A Lightweight CNN-Based Algorithm for Diagnosing Pediatric Pneumonia in Chest X-Ray Images
摘要
Pneumonia is a common acute respiratory infection, typically caused by bacteria, viruses, or fungi, and is one of the leading causes of death in children under five years old. Early detection of pneumonia can effectively enable treatment measures, thereby reducing the mortality rate of pediatric pneumonia. Chest X-rays (CXR) are the primary medical imaging method of detecting pediatric pneumonia. However, the substantial volume of image readings imposes significant work pressure on radiologists, leading to potential diagnostic errors.

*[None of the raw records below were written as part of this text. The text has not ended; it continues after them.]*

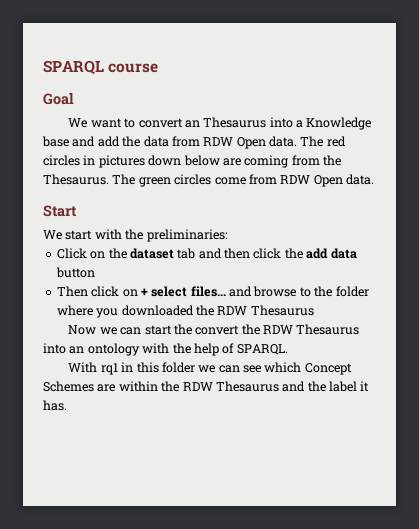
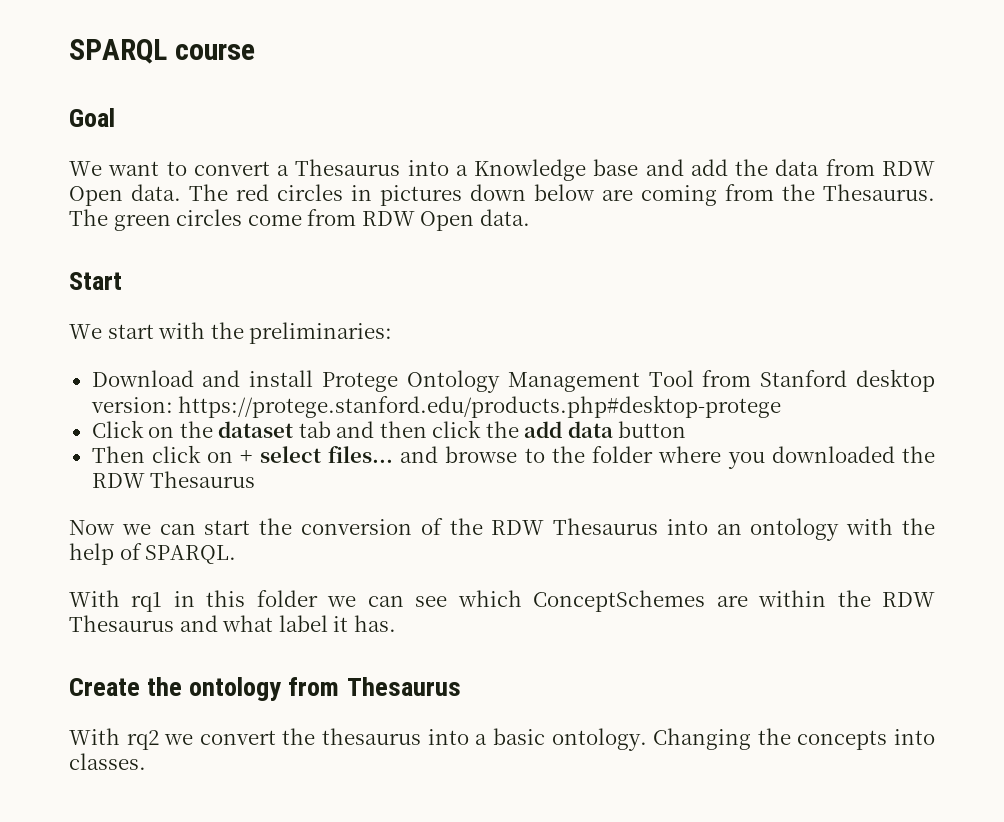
[184,120,200,128] an -> [277,165,290,176] a
(228, 235) none -> [91,369,935,393] [90,395,782,418] // Download and install Protege Ontology Management Tool from Stanford desktop version: https://protege.stanford.edu/products.php#desktop-protege
[195,325,240,335] convert -> [300,518,443,535] conversion of
[304,363,352,375] [43,381,94,392] Concept Schemes -> [533,590,706,612] ConceptSchemes
[307,381,326,392] the -> [222,615,274,632] what
(67, 405) none -> [69,677,461,701] [69,728,936,751] [69,753,146,770] // Create the ontology from Thesaurus // With rq2 we convert the thesaurus into a basic ontology. Changing the concepts into classes.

To enhance the efficiency of detecting pediatric pneumonia using CXR in clinical practice, this paper proposes a lightweight classification algorithm based on deep learning. The algorithm employs lightweight convolutional modules and attention mechanism to deeply extract high level features from CXR images. Additionally, a dual-branch down-sampling module is designed to reduce the dimensionality of feature maps while preserving local details. Finally, a multi-scale feature fusion module aggregates global contextual information, enhancing the model's ability to identify pneumonia-infected regions. The experimental results indicated that our method can quickly and accurately detect pediatric pneumonia, achieving accuracy and F1 score of 98.63% and 99.07% respectively on the test set.